What to work on — Make an exact copy, from the records below, of the lines from the line containing "html: <div> <span>Watermark</span>" to the line containing "text: Output for", both lines included, excluding pictures.

Materials provided —
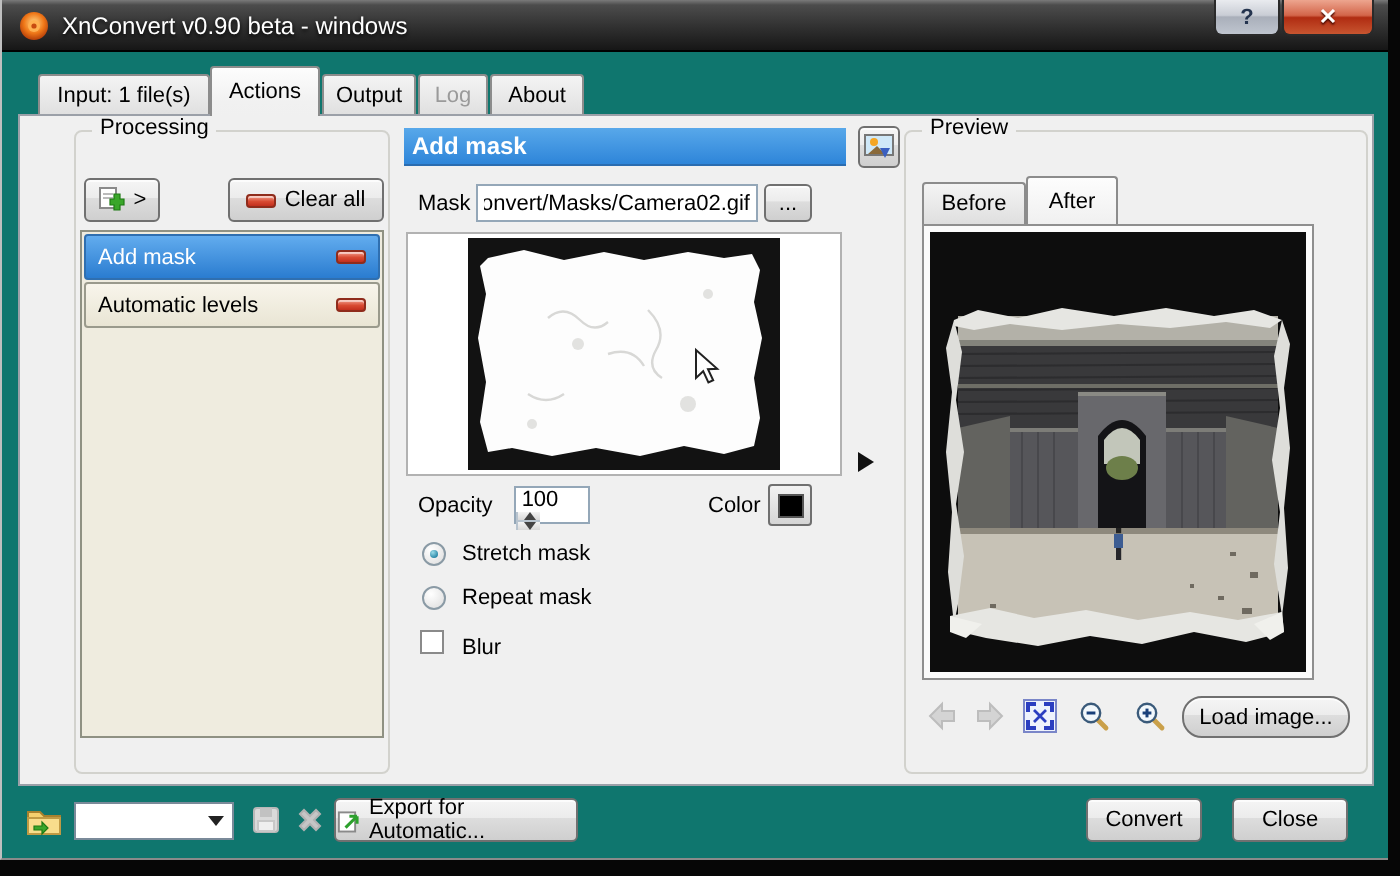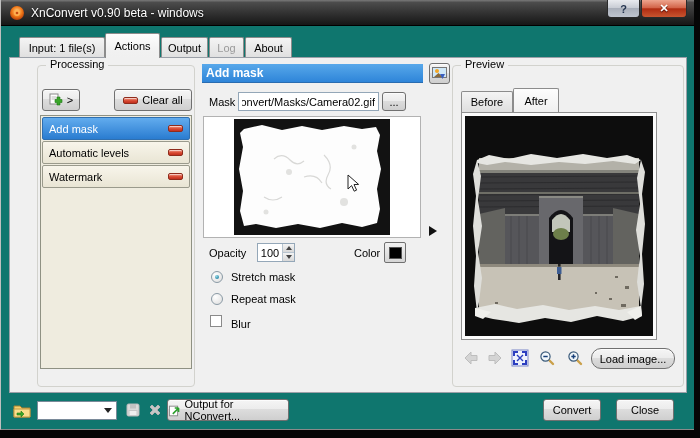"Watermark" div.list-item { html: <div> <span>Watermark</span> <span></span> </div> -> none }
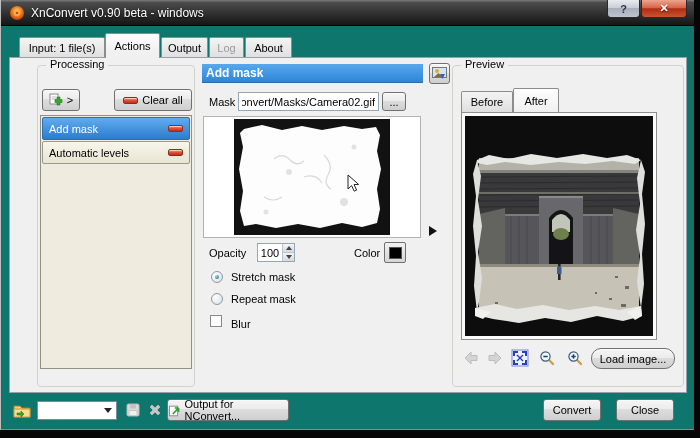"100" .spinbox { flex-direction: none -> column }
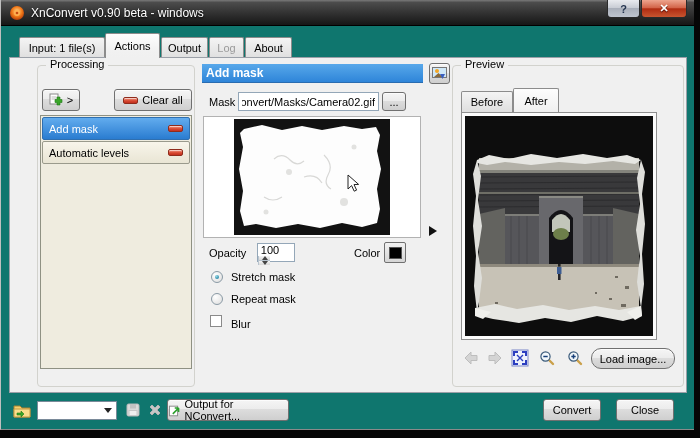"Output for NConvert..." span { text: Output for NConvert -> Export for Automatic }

==

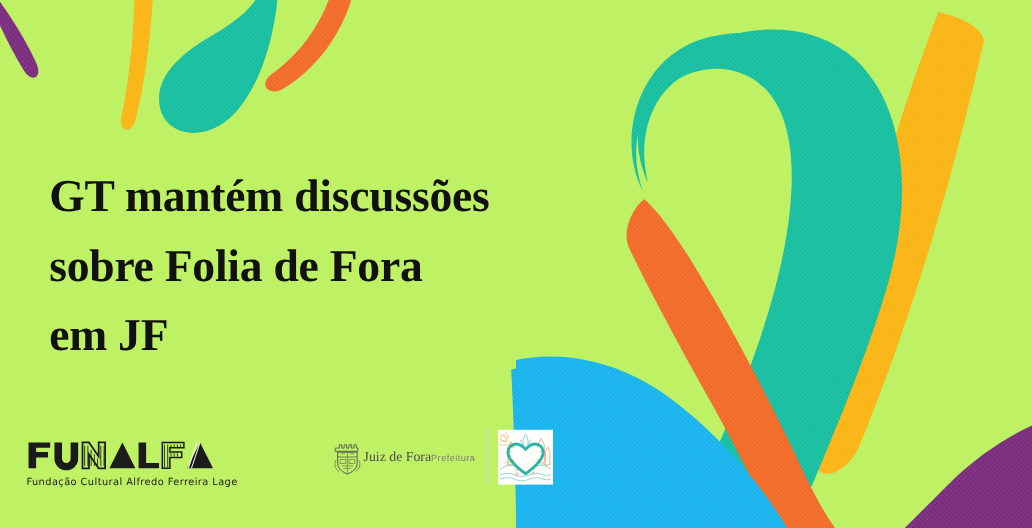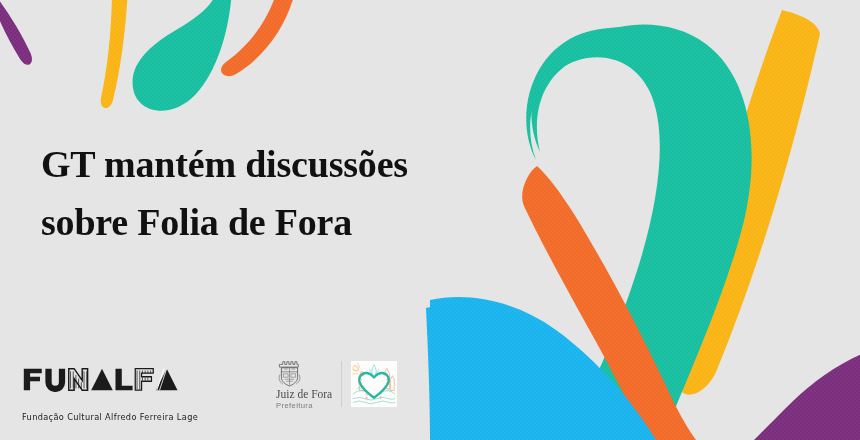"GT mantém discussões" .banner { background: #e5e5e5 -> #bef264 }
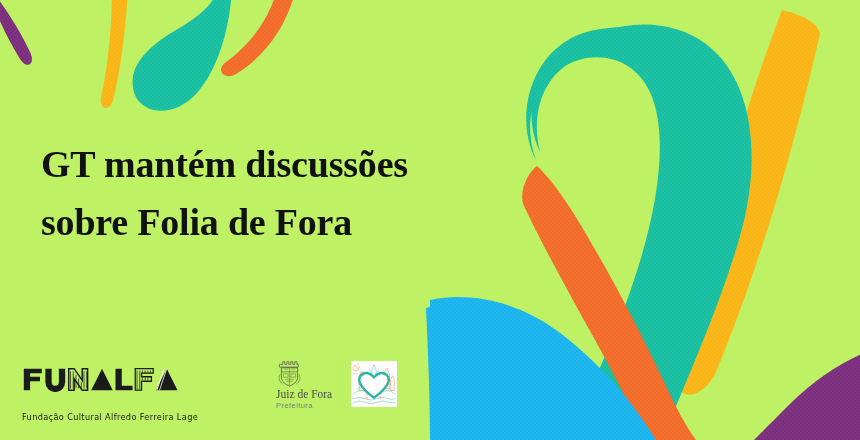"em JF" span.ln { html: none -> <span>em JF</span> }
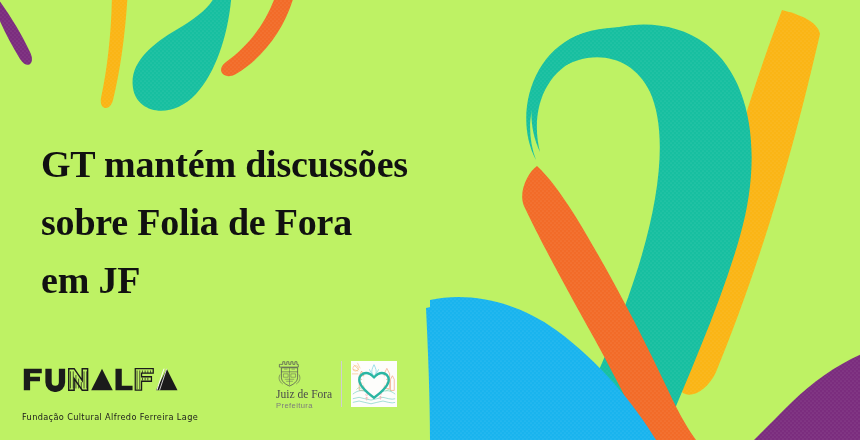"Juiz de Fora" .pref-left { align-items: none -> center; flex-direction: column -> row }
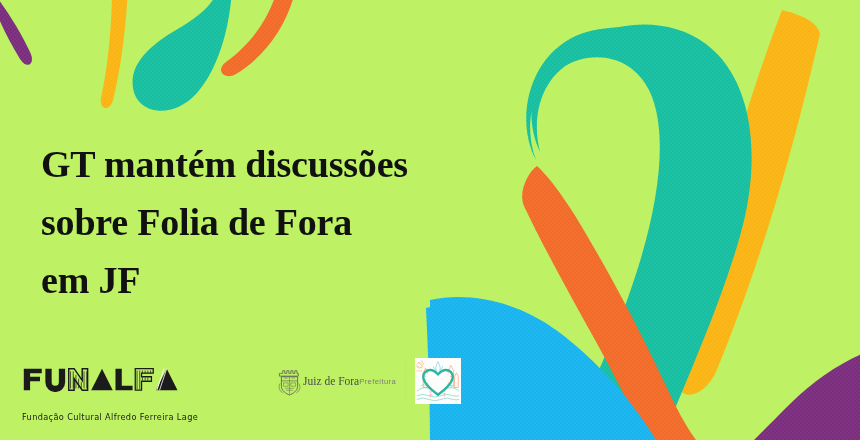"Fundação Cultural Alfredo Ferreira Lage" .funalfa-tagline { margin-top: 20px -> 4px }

Worked solution —
"Watermark" div.list-item { html: <div> <span>Watermark</span> <span></span> </div> -> none }
"100" .spinbox { flex-direction: none -> column }
"Output for NConvert..." span { text: Output for NConvert -> Export for Automatic }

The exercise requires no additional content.